## Your assignment:
From the data below, please reproduce exactly everything from the line that contains "(167, 573) none" down to the line that contains "(149, 497) none -> (417, 153) //", with both ends included.

*** Opening of Task data ***

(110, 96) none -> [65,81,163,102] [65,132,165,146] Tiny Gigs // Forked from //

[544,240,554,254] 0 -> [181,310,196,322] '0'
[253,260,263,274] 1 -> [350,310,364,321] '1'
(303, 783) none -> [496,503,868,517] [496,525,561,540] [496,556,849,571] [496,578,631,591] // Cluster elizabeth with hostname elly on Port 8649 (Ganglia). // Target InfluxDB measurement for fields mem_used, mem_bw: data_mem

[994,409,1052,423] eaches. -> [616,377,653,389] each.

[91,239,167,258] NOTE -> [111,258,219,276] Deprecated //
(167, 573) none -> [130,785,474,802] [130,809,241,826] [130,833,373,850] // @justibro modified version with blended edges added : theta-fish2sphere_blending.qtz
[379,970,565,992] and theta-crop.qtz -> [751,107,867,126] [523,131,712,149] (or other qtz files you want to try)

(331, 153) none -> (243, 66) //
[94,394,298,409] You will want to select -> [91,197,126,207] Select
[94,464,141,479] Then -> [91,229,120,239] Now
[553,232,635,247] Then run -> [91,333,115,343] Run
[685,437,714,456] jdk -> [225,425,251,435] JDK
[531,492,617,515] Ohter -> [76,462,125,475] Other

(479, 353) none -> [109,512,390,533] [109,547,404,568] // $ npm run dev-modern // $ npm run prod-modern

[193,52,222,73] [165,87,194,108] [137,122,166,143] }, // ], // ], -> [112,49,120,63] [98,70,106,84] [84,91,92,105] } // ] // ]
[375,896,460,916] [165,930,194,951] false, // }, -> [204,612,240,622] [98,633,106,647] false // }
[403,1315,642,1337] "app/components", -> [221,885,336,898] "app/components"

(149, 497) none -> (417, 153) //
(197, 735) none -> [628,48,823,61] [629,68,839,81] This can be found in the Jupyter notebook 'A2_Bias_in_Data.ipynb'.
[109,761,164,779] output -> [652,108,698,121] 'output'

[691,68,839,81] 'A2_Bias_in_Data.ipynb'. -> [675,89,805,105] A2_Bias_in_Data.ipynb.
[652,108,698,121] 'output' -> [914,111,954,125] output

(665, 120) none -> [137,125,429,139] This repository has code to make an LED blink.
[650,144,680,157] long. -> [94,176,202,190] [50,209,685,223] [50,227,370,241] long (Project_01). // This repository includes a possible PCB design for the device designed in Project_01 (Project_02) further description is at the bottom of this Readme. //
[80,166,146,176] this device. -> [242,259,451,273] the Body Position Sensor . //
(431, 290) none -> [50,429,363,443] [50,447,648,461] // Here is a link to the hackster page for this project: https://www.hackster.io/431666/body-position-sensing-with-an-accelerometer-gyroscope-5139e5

*** Close of Task data ***

## Result below:
(167, 573) none -> [130,785,474,802] [130,809,241,826] [130,833,373,850] // @justibro modified version with blended edges added : theta-fish2sphere_blending.qtz
[379,970,565,992] and theta-crop.qtz -> [751,107,867,126] [523,131,712,149] (or other qtz files you want to try)

(331, 153) none -> (243, 66) //
[94,394,298,409] You will want to select -> [91,197,126,207] Select
[94,464,141,479] Then -> [91,229,120,239] Now
[553,232,635,247] Then run -> [91,333,115,343] Run
[685,437,714,456] jdk -> [225,425,251,435] JDK
[531,492,617,515] Ohter -> [76,462,125,475] Other

(479, 353) none -> [109,512,390,533] [109,547,404,568] // $ npm run dev-modern // $ npm run prod-modern

[193,52,222,73] [165,87,194,108] [137,122,166,143] }, // ], // ], -> [112,49,120,63] [98,70,106,84] [84,91,92,105] } // ] // ]
[375,896,460,916] [165,930,194,951] false, // }, -> [204,612,240,622] [98,633,106,647] false // }
[403,1315,642,1337] "app/components", -> [221,885,336,898] "app/components"

(149, 497) none -> (417, 153) //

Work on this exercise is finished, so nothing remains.